Henry the Hatter to reopen by Thanksgiving
Detroit — The new Henry the Hatter shop in Eastern Market isn’t yet full of fedoras, straw hats and baseball caps, but owner Paul Wasserman assured his inventory of nearly 9,000 hats will fill the empty cases by Thanksgiving.
The new location at 2472 Riopelle takes the place of the pet shop 3 Dogs 1 Cat, which relocated a few blocks down Riopelle. Henry the Hatter closed its former store on Broadway Aug. 5 due to a rent dispute with the building’s owner that led to termination of the lease.
Speaking to the Detroit News during a media preview Thursday morning, Wasserman admitted he wasn’t sure he wanted to pack up the hats and move to a new location after that. Henry the Hatter has another shop in Southfield, which has been opened since 1992.
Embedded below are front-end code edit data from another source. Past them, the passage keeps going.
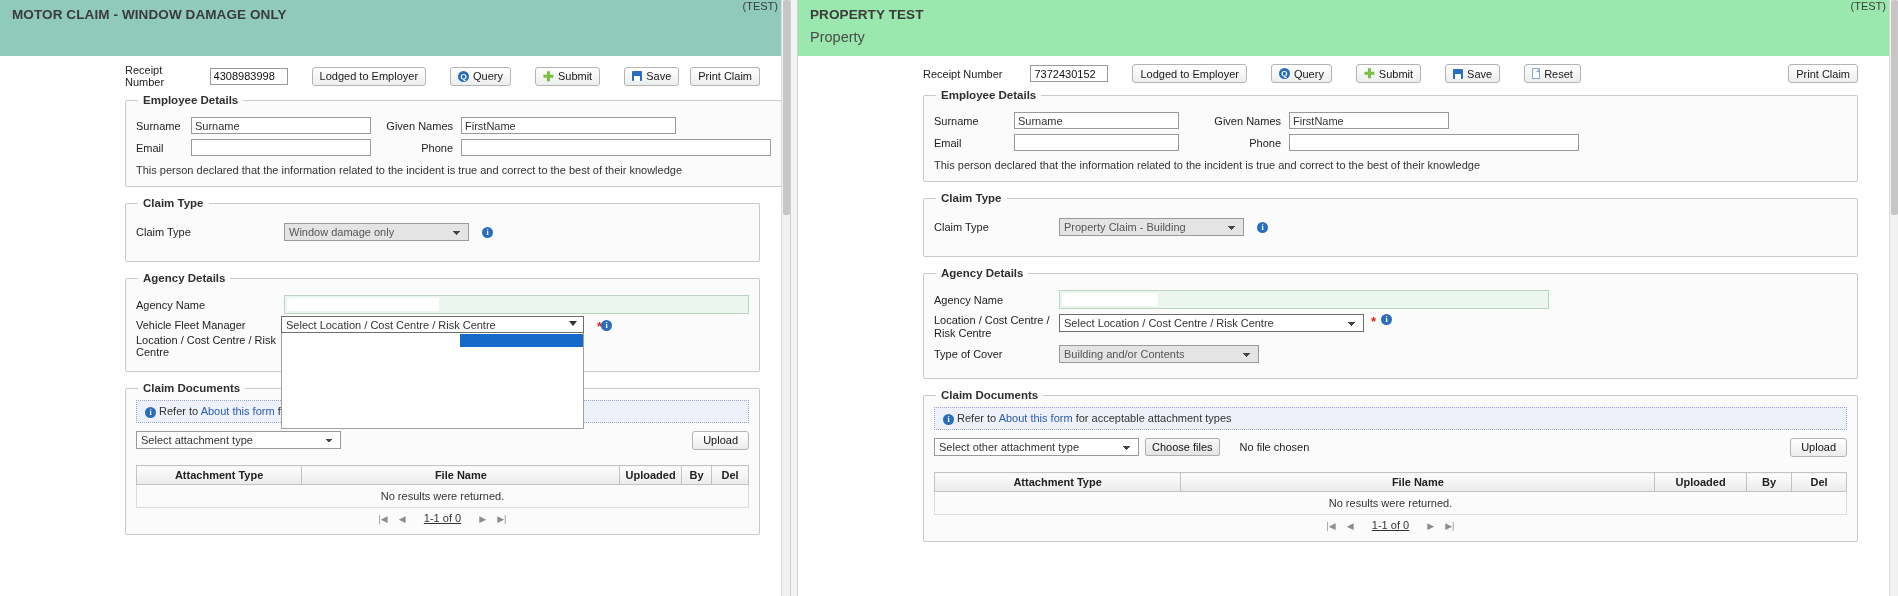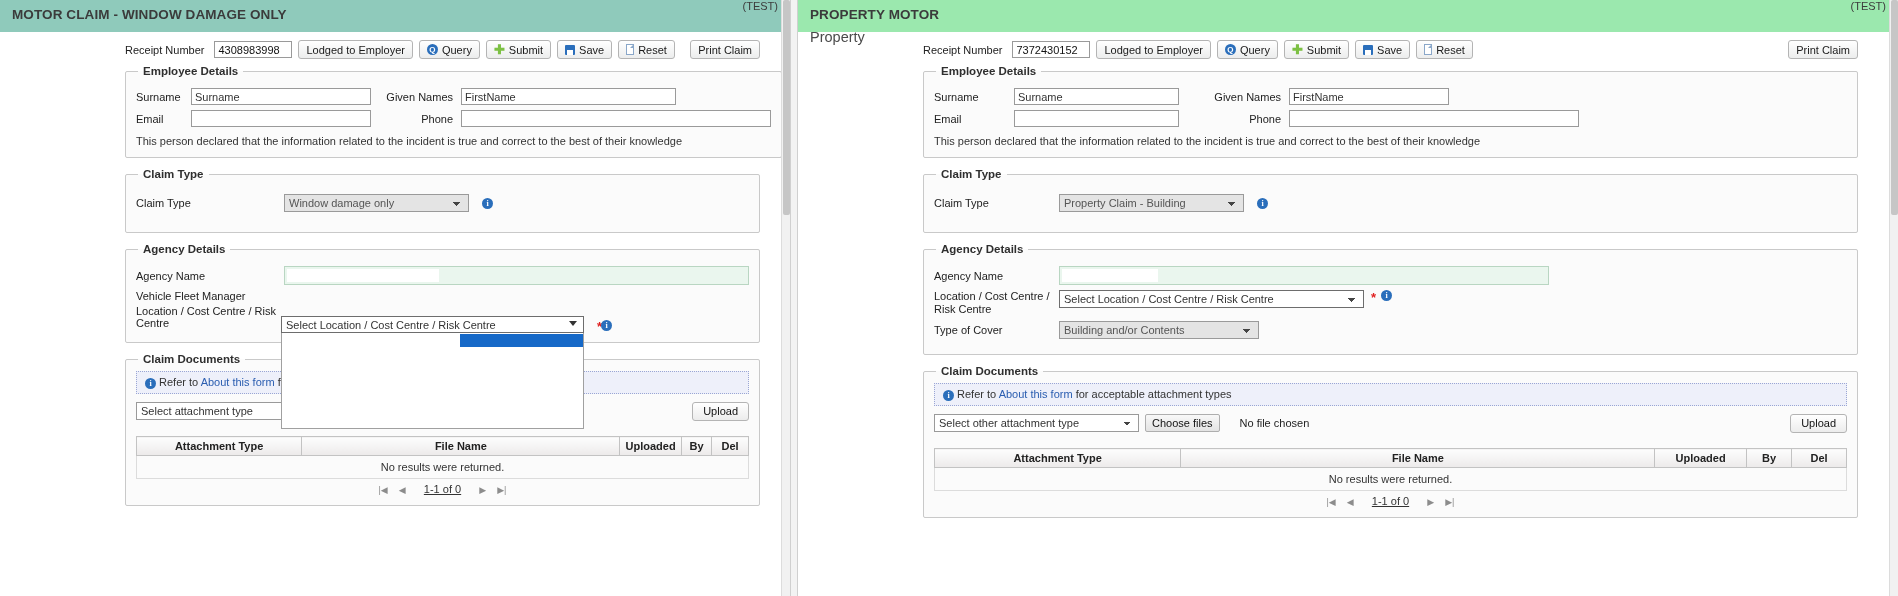--- a/index.html
+++ b/index.html
@@ -20,7 +20,7 @@
   
   .banner {
     position: relative;
-    height: 32px;
+    height: 56px;
     padding: 4px 12px 0 12px;
   }
   .banner.motor    { background: #8fcabb; }

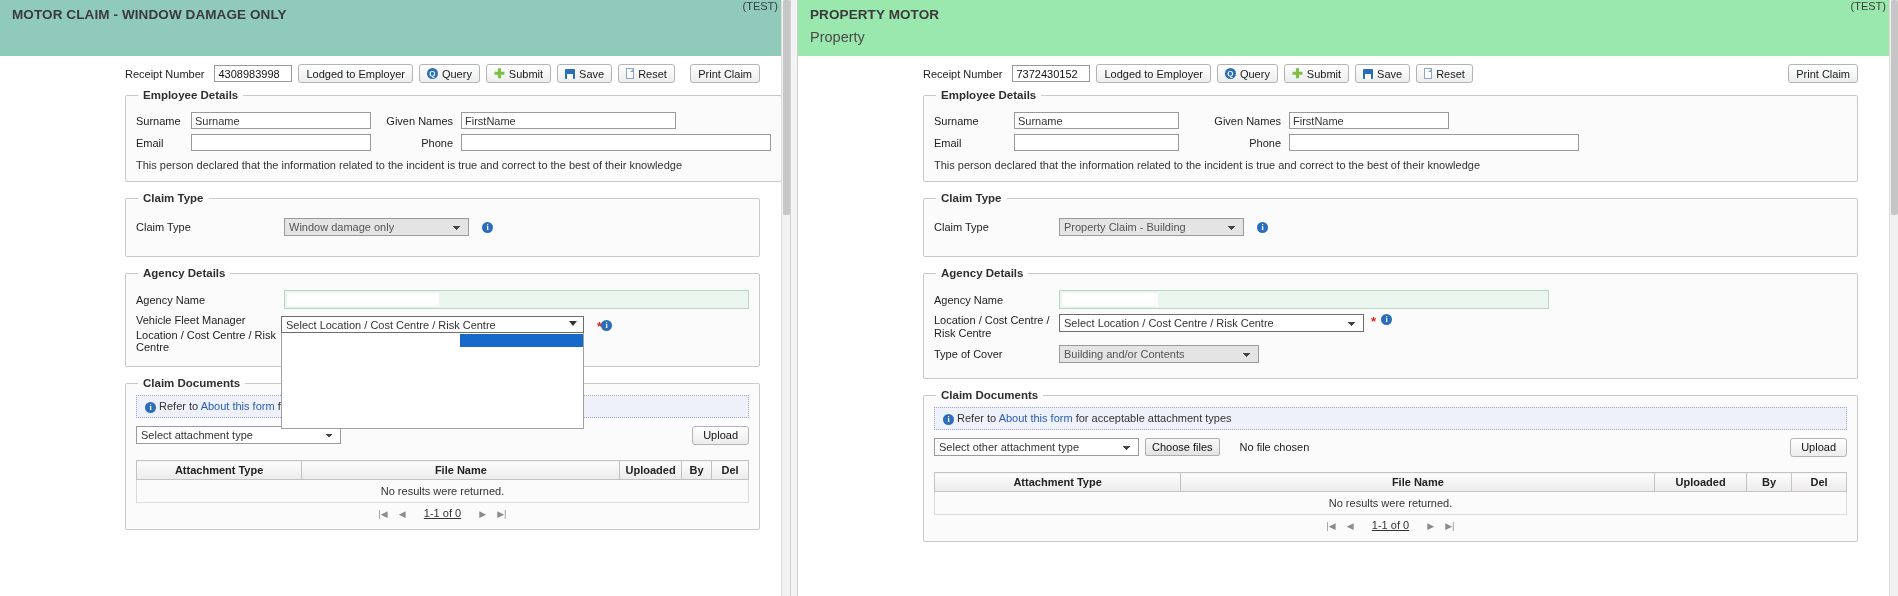--- a/index.html
+++ b/index.html
@@ -325,7 +325,7 @@
   <div class="pane pane-right">
 
     <div class="banner property">
-      <div class="banner-title">PROPERTY MOTOR</div>
+      <div class="banner-title">PROPERTY TEST</div>
       <div class="banner-sub">Property</div>
       <div class="banner-test">(TEST)</div>
     </div>

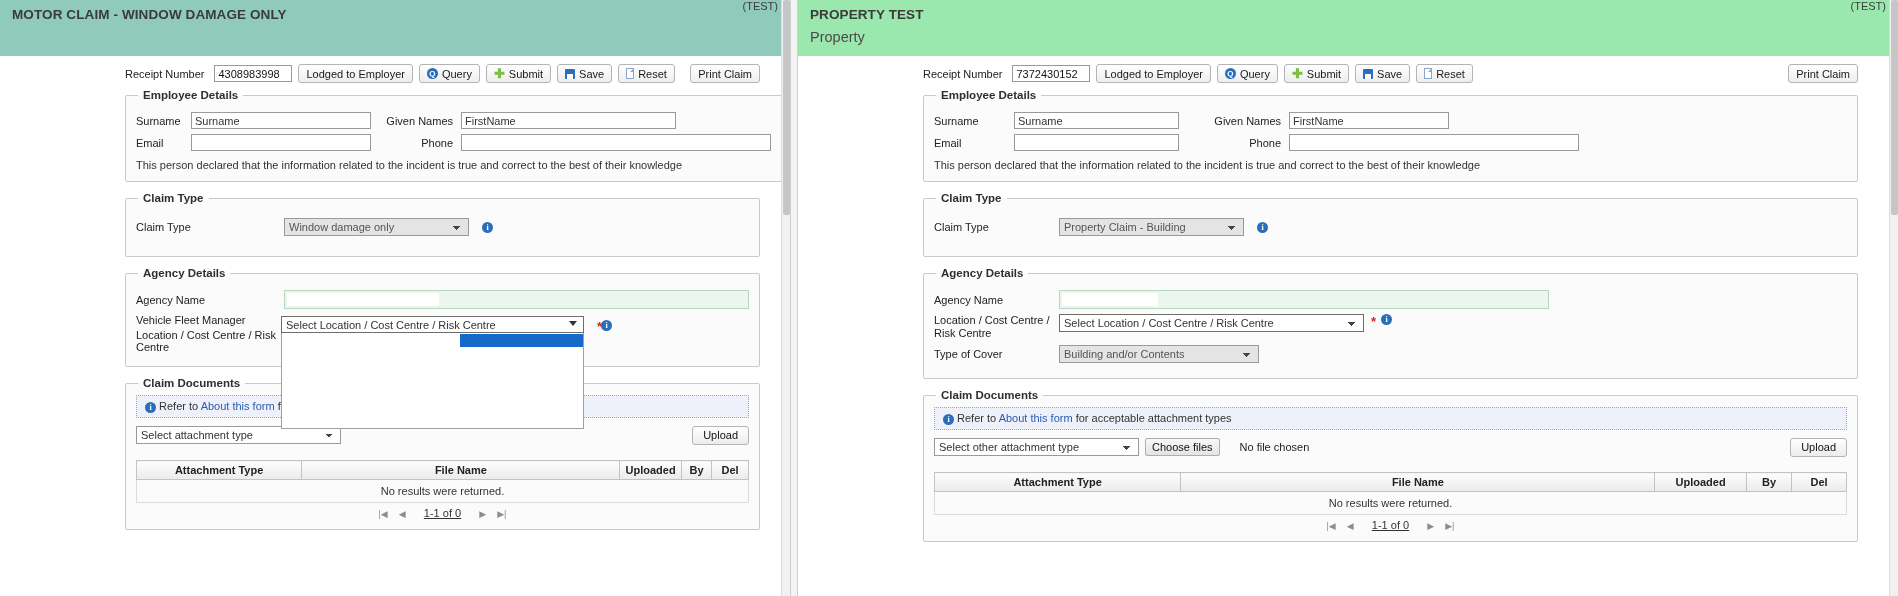--- a/index.html
+++ b/index.html
@@ -40,7 +40,7 @@
 
   
   .toolbar {
-    display:flex; align-items:center; gap:6px;
+    display:flex; align-items:center; gap:24px;
     padding: 8px 0 6px 0;
     position: relative;
   }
“The easiest thing for me to have done would have been to close down to one store and ride off into the sunset and retire,” Wasserman said, standing among empty hat cases that arrived to the new location Wednesday. “I turned 70 last June, but it became apparent in July and August, by talking to all the customers who came in, that we were a touchstone for the city. There were many heartfelt stories of multigenerational customers in the same family and people took a personal affront that something that was happening to them.
“This wasn’t me losing a lease. It was them losing a place that they love. So after hearing that for a month, I was determined that we had to relocate.”
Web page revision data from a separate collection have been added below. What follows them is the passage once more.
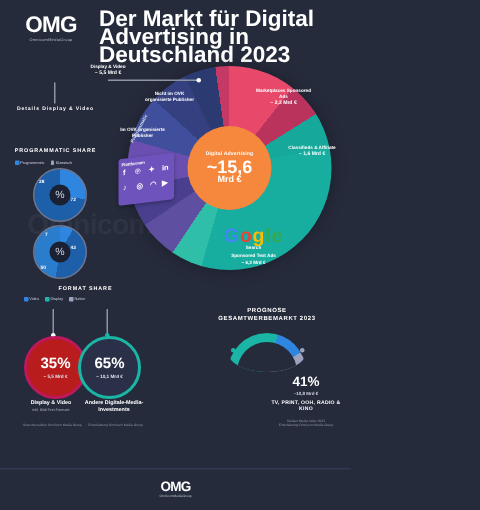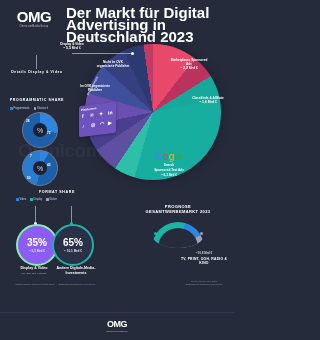--- a/index.html
+++ b/index.html
@@ -133,6 +133,11 @@
 
   <div class="pie-wrap">
     <div class="pie"></div>
+    <div class="pie-center">
+      <div class="pc-t">Digital Advertising</div>
+      <div class="pc-v">~15,6</div>
+      <div class="pc-u">Mrd €</div>
+    </div>
   </div>
 
   <div class="plat">

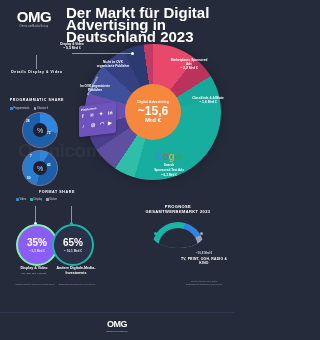--- a/index.html
+++ b/index.html
@@ -71,7 +71,7 @@
 
   
   .gblk{position:absolute;left:139px;top:152px;text-align:center;width:60px;}
-  .gword{font-size:10px;font-weight:normal;letter-spacing:.5px;line-height:10px;}
+  .gword{font-size:13px;font-weight:bold;letter-spacing:.5px;line-height:10px;}
   .gword span:nth-child(1){color:#4285f4}
   .gword span:nth-child(2){color:#ea4335}
   .gword span:nth-child(3){color:#fbbc05}

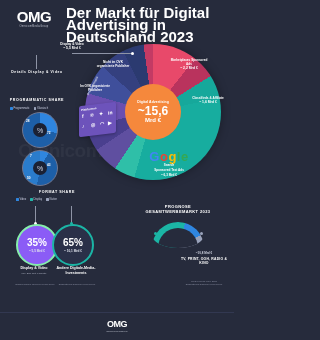--- a/index.html
+++ b/index.html
@@ -224,7 +224,7 @@
   <div class="dot" style="left:70px;top:222px;background:#1bb5a5"></div>
 
   <div class="pctcircle" style="left:16px;top:224px;width:38px;height:38px;
-       border:2px solid #86efac;background:#8b5cf6">
+       border:2px solid #be185d;background:#b91c1c">
     <div class="p">35%</div>
     <div class="s">~ 5,5 Mrd €</div>
   </div>

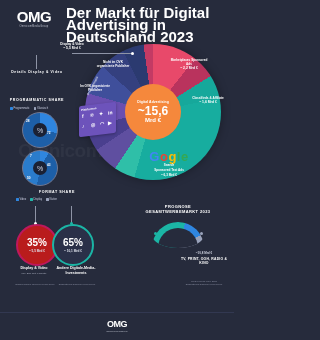--- a/index.html
+++ b/index.html
@@ -258,6 +258,7 @@
 
 
   <div class="splitpct" style="left:176px;top:250px;width:56px">
+    <div class="p">41%</div>
     <div class="m">~10,8 Mrd €</div>
     <div class="l">TV, PRINT, OOH, RADIO &amp; KINO</div>
   </div>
The hat shop had been in business on Broadway for 65 years. Yet the Henry the Hatter’s history goes back much further. Henry Komrofsky founded the company in 1893 on Gratiot, making it the oldest hat shop in the United States, according to Wasserman.
In 1919, Komrofsky partnered with Gustave Newman, who became sole owner in 1941. He sold the company to Seymour “Sy” Wasserman seven years later. In 1952, Wasserman moved Henry the Hatter to the Broadway location.
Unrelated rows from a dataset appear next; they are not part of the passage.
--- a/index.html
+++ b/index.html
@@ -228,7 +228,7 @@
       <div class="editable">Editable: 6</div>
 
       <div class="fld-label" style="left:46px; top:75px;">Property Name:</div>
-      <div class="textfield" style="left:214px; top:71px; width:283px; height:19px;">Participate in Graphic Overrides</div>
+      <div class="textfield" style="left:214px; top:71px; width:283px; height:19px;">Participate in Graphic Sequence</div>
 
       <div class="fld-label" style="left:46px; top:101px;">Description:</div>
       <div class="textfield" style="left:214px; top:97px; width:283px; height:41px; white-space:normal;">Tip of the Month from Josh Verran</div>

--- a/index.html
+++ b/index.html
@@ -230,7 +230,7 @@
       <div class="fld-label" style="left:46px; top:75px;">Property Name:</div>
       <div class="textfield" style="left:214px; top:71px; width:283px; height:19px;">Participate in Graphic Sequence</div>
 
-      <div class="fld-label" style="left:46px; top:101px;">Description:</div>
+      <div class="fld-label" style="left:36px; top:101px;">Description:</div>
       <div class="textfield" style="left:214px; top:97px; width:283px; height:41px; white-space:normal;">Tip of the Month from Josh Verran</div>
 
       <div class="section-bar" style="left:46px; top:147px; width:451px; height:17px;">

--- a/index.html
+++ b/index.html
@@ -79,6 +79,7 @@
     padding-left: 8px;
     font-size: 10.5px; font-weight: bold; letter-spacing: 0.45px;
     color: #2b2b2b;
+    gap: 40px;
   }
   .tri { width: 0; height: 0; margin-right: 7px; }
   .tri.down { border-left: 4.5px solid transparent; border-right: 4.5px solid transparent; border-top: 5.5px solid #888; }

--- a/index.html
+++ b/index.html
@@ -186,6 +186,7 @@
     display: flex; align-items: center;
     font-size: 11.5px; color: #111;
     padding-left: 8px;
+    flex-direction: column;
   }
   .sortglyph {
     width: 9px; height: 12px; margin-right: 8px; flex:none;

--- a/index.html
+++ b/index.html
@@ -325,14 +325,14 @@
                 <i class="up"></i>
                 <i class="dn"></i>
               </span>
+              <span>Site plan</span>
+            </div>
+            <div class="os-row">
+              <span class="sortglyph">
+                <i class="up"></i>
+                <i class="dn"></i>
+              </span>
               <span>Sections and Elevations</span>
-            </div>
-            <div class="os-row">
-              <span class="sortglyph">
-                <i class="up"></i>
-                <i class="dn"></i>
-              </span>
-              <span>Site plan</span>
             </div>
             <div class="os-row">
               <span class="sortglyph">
Paul Wasserman is Sy’s son, who joined his father’s business in 1972. Sy Wasserman died in 1998 at age 83. His 101st birthday would have been on the day the downtown shop closed in August.
Wasserman said he had “a gazillion offers” from property owners in New Center, Corktown and the Avenue of Fashion on Livernois, but he wanted to be as close to the downtown shop as possible.
“This is literally four minutes from the old store,” he said. “It’s just a straight-shot down Gratiot.”
The Eastern Market shop is about 2,500 square feet, which is more than twice as large as the Detroit shop. Wasserman still has to figure out where to display everything, but said he plans to have an exhibition area featuring the history of the store, old photographs, and, of course, old hats.
Eastern Market Corporation president Dan Carmody said he’s also excited to see the hat retailer move in between the Detroit City Distillery and Beau Bien Fine Foods.
“This block is a perfect metaphor for how that’s been unfolding when you have a distillery on one side and a brewing company opening up on another side, but you still have the emerging local food scene,” he said.
The downtown Henry the Hatter employed three people during the week and four on the weekends. Wasserman said he plans to increase the staff slightly.
“If we have to add more, that would be a wonderful thing,” he said.
Store hours are to be determined, but Wasserman said they will likely be based on activity around the market.
Over the years, celebrities, politicians and athletes have stopped in the shop, seeking the latest fashionable hats. Notable customers include former Detroit Mayor Coleman Young, Kid Rock, Jack White, Jeff Daniels and Steve Harvey.
President Dwight D. Eisenhower even sported a Henry the Hatter homburg to his inauguration in 1956.
“It was a homburg, rather than the traditional silk top hat, to reflect the need for austerity in the federal government,” the shop’s website states.
The shop has also gained recognition over the decades. The Traveling Hat Salesman Association of American awarded “Hat Retailer of the Year” to Sy Wasserman in 1977 and Paul Wasserman in 2000.
Wasserman has a five-year lease, with five-year extension options. He said he’s here for the long-term and hopes this will be his last move. The store, he added, is a “survivor.”
“We’re very, very difficult to defeat, and we’re back and we’re in Detroit,” he said, “and we hope to be here for another 124 years.”